=== TASK BRIEF ===
Starting with the line that includes "جایگاه آن در", write out every remaining line of the records below exactly as it appears, leaving out any images.

----- DATA FOR PROCESSING -----

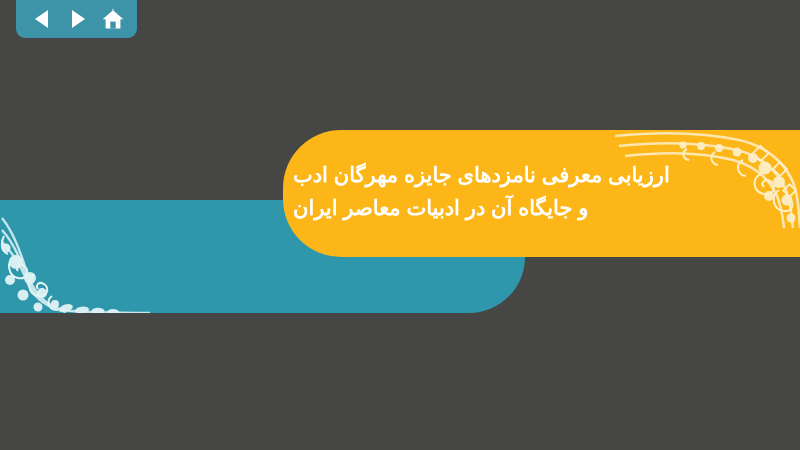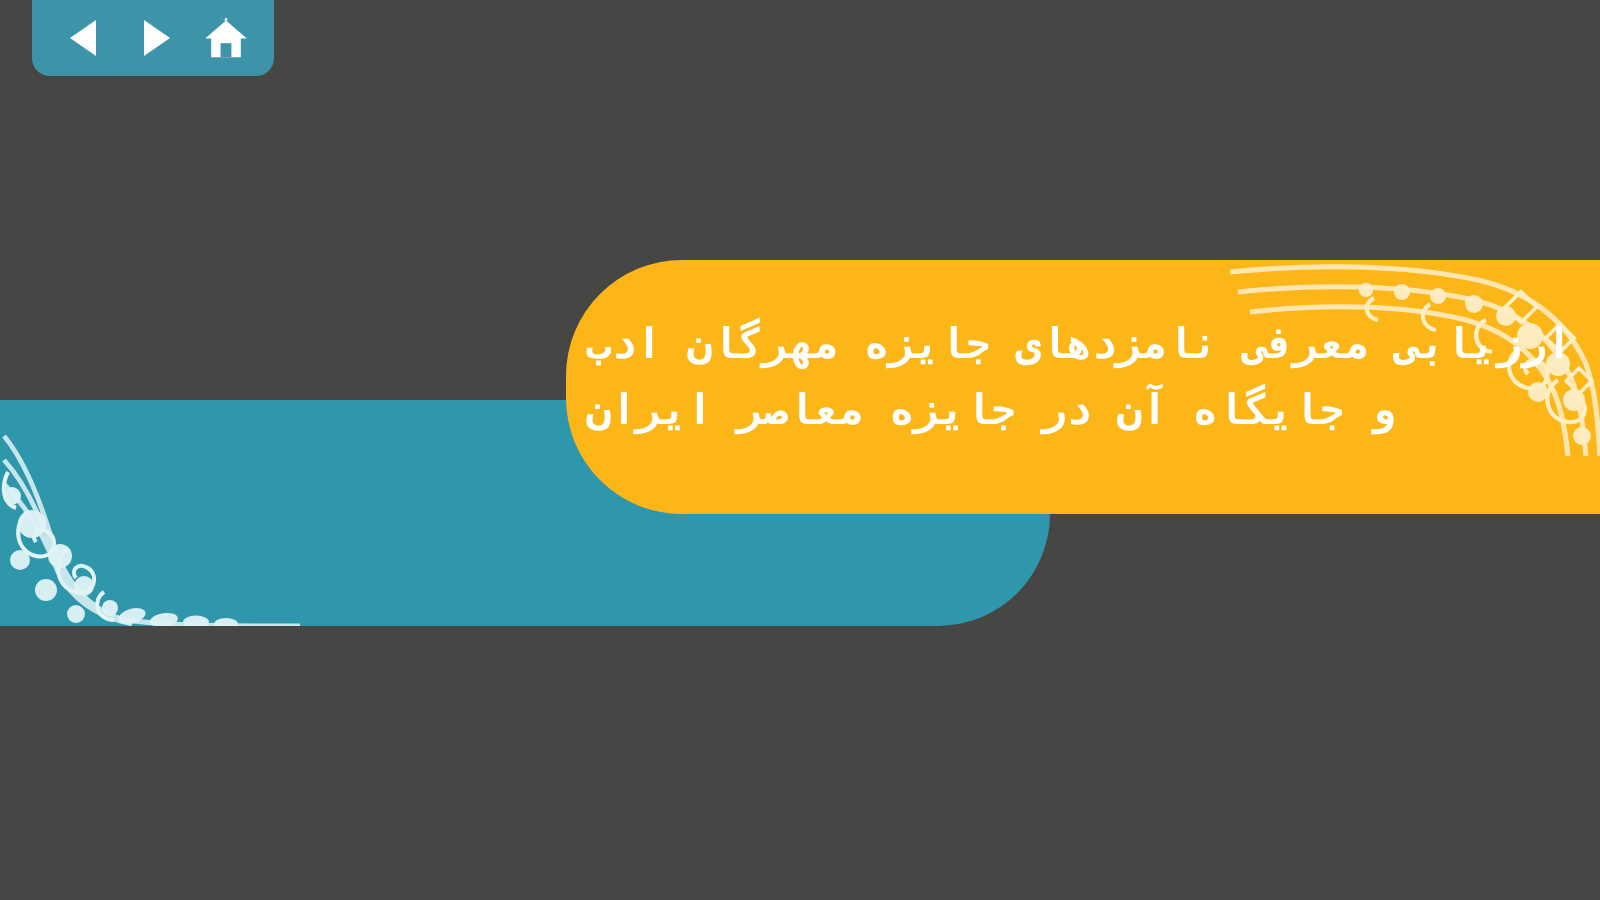"ارزیابی معرفی نامزدهای جایزه مهرگان" .title-line { font-family: Liberation Mono, monospace -> Liberation Sans, sans-serif }
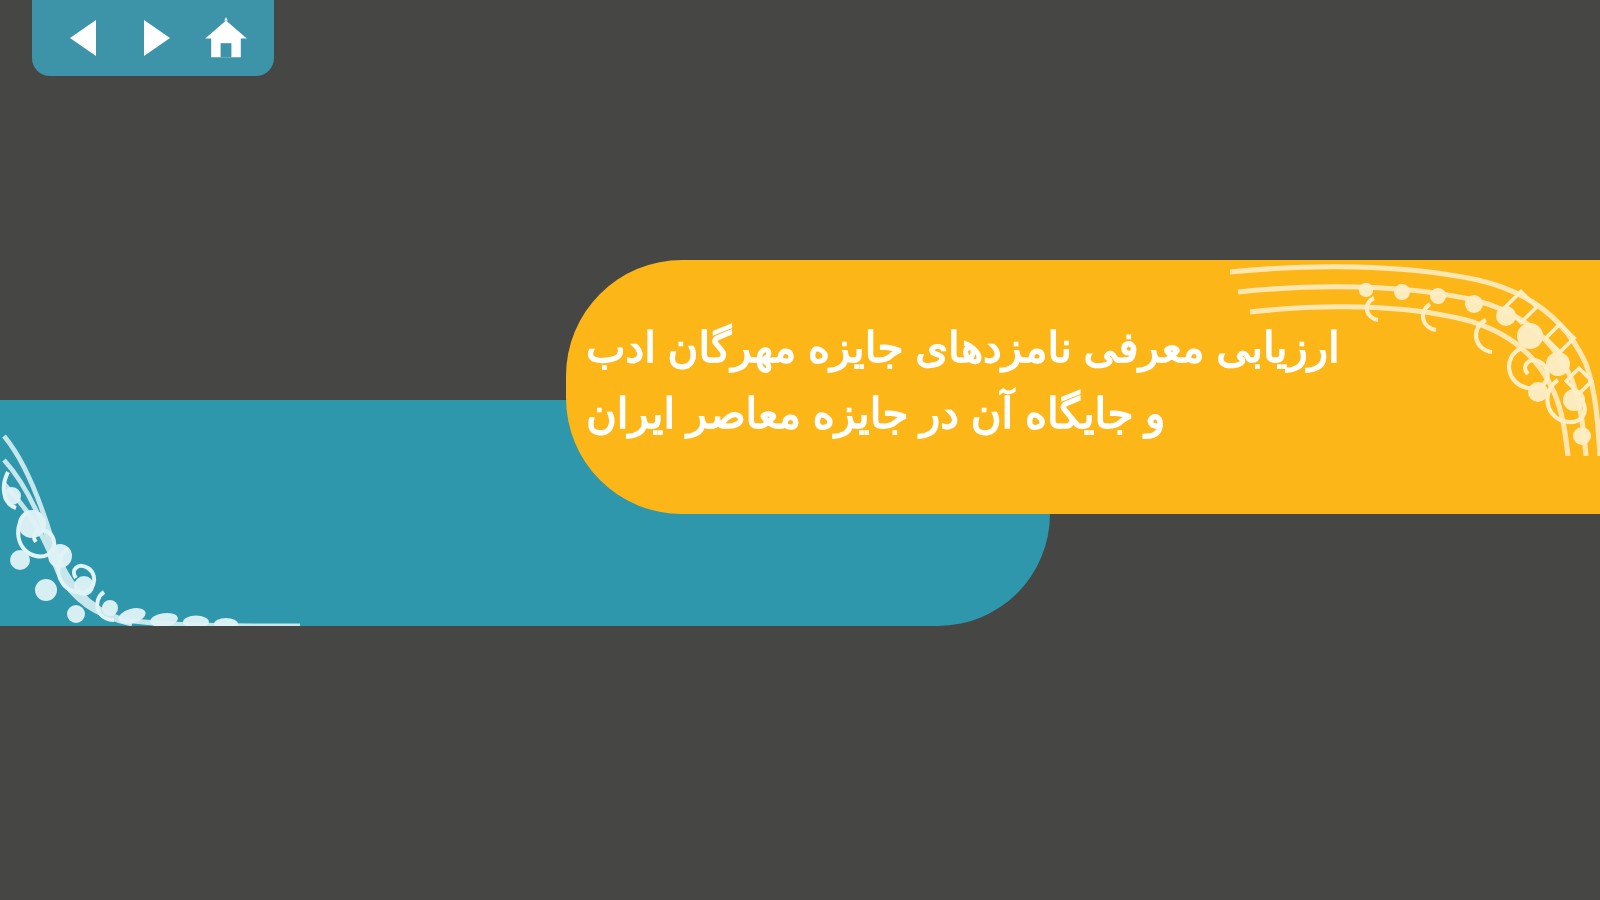"و جایگاه آن در جایزه" div.title-line { text: جایزه -> ادبیات }
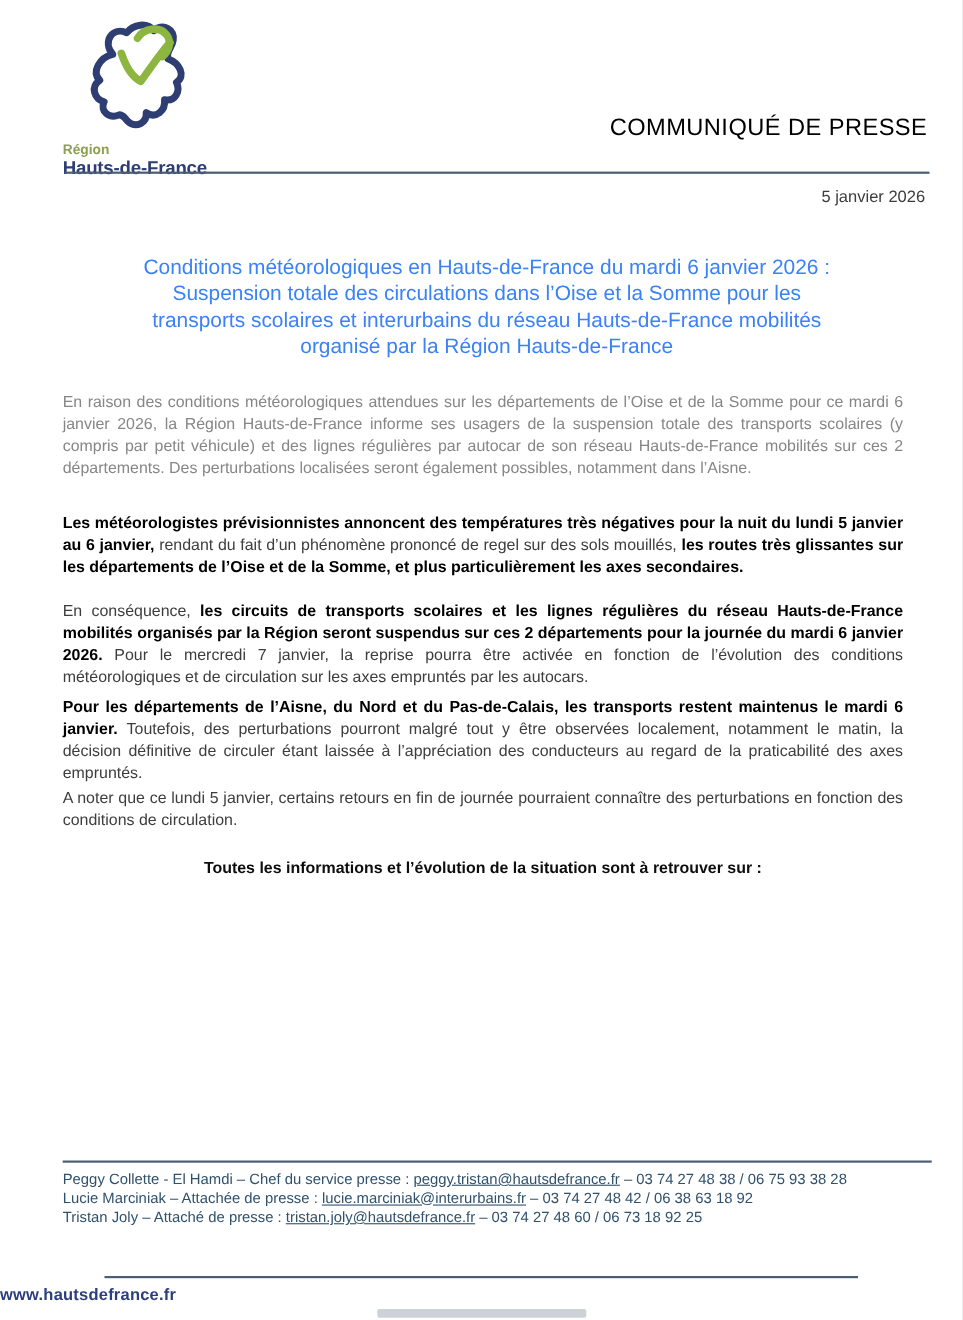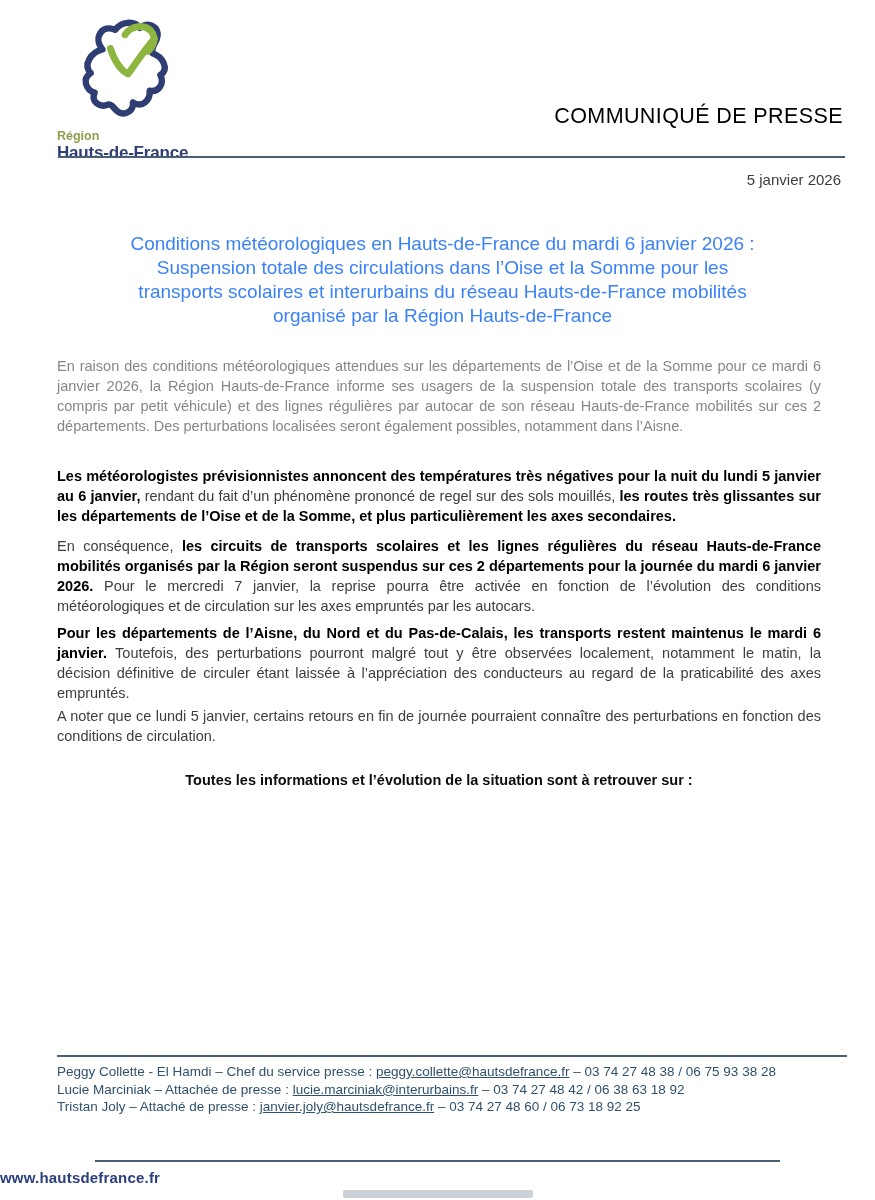"Les météorologistes prévisionnistes" .body .para:nth-of-type(2) { margin-bottom: 10px -> 20px }
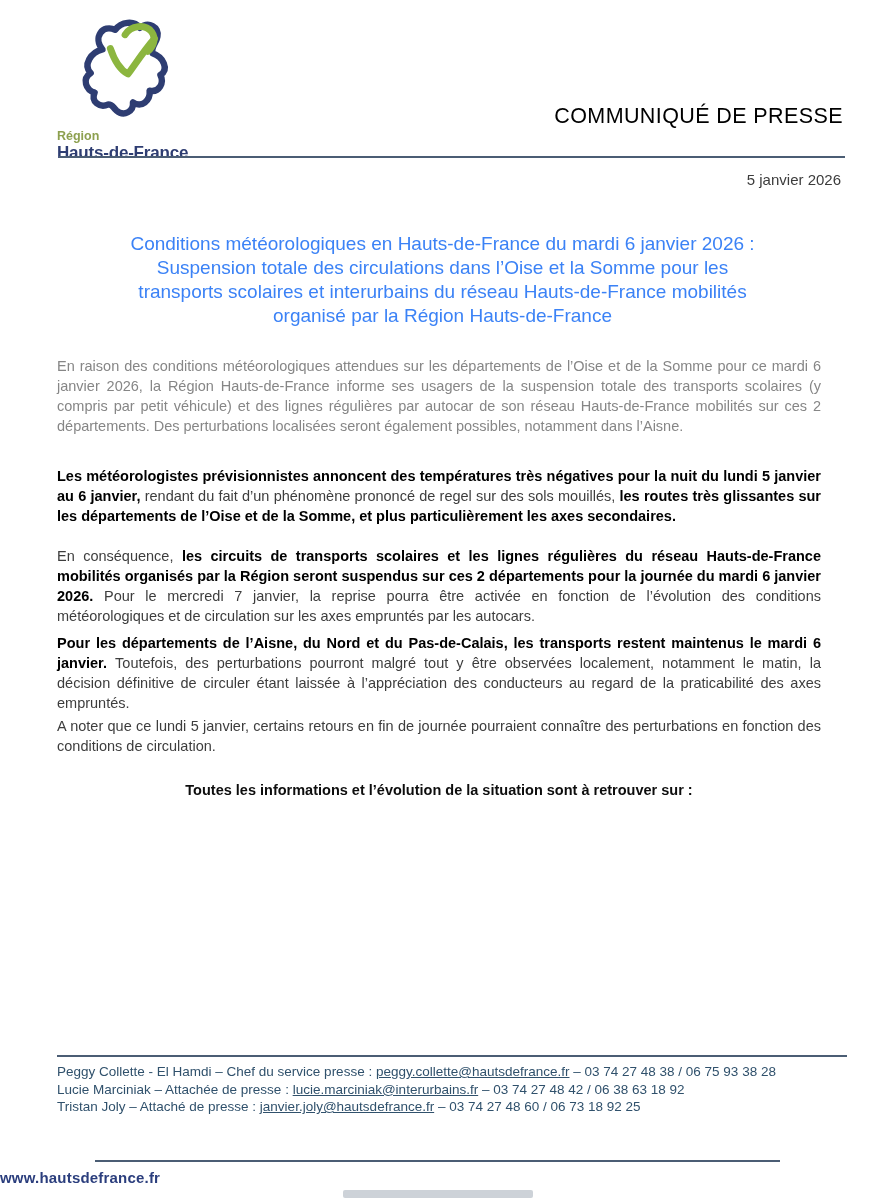"peggy.collette@hautsdefrance.fr" a { text: peggy.collette@hautsdefrance.fr -> peggy.tristan@hautsdefrance.fr }
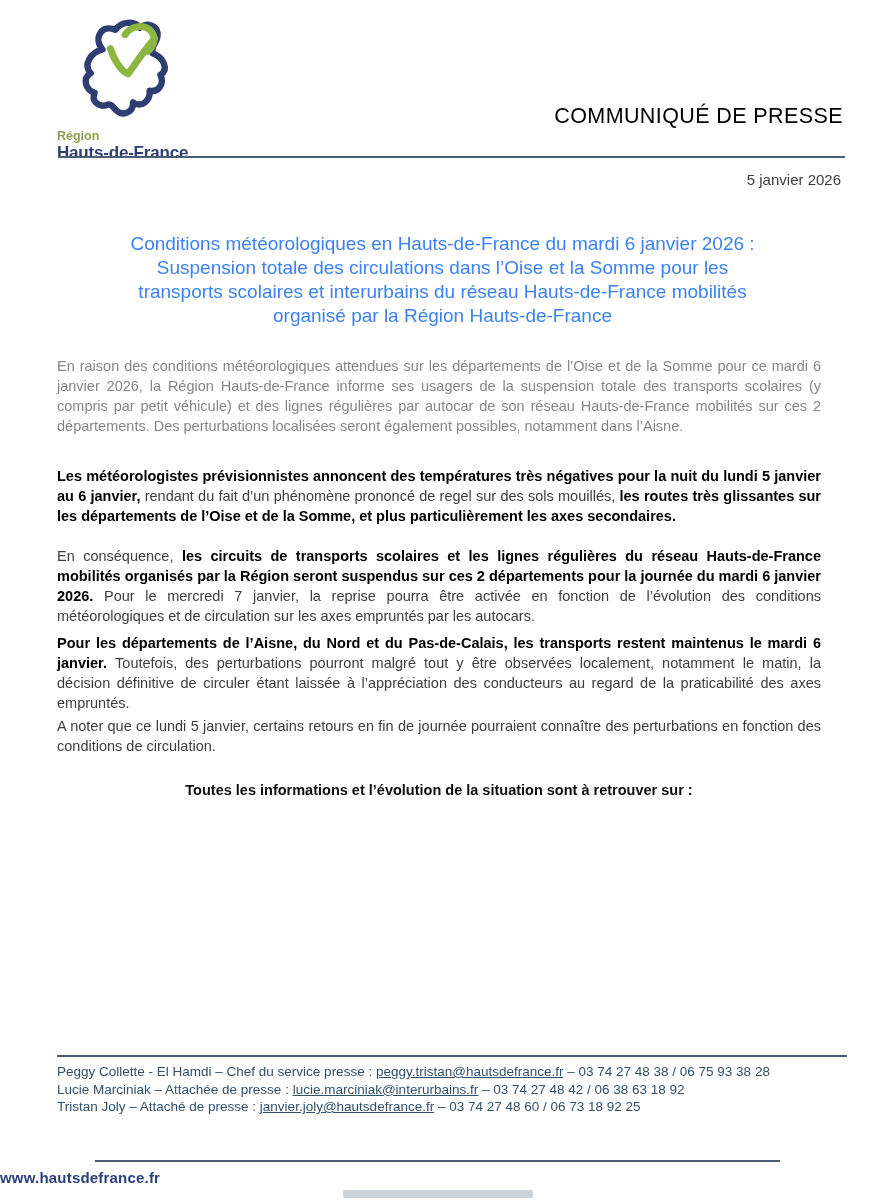"janvier.joly@hautsdefrance.fr" a { text: janvier.joly@hautsdefrance.fr -> tristan.joly@hautsdefrance.fr }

-----

=== ANSWER SPACE ===
"و جایگاه آن در جایزه" div.title-line { text: جایزه -> ادبیات }
"Les météorologistes prévisionnistes" .body .para:nth-of-type(2) { margin-bottom: 10px -> 20px }
"peggy.collette@hautsdefrance.fr" a { text: peggy.collette@hautsdefrance.fr -> peggy.tristan@hautsdefrance.fr }
"janvier.joly@hautsdefrance.fr" a { text: janvier.joly@hautsdefrance.fr -> tristan.joly@hautsdefrance.fr }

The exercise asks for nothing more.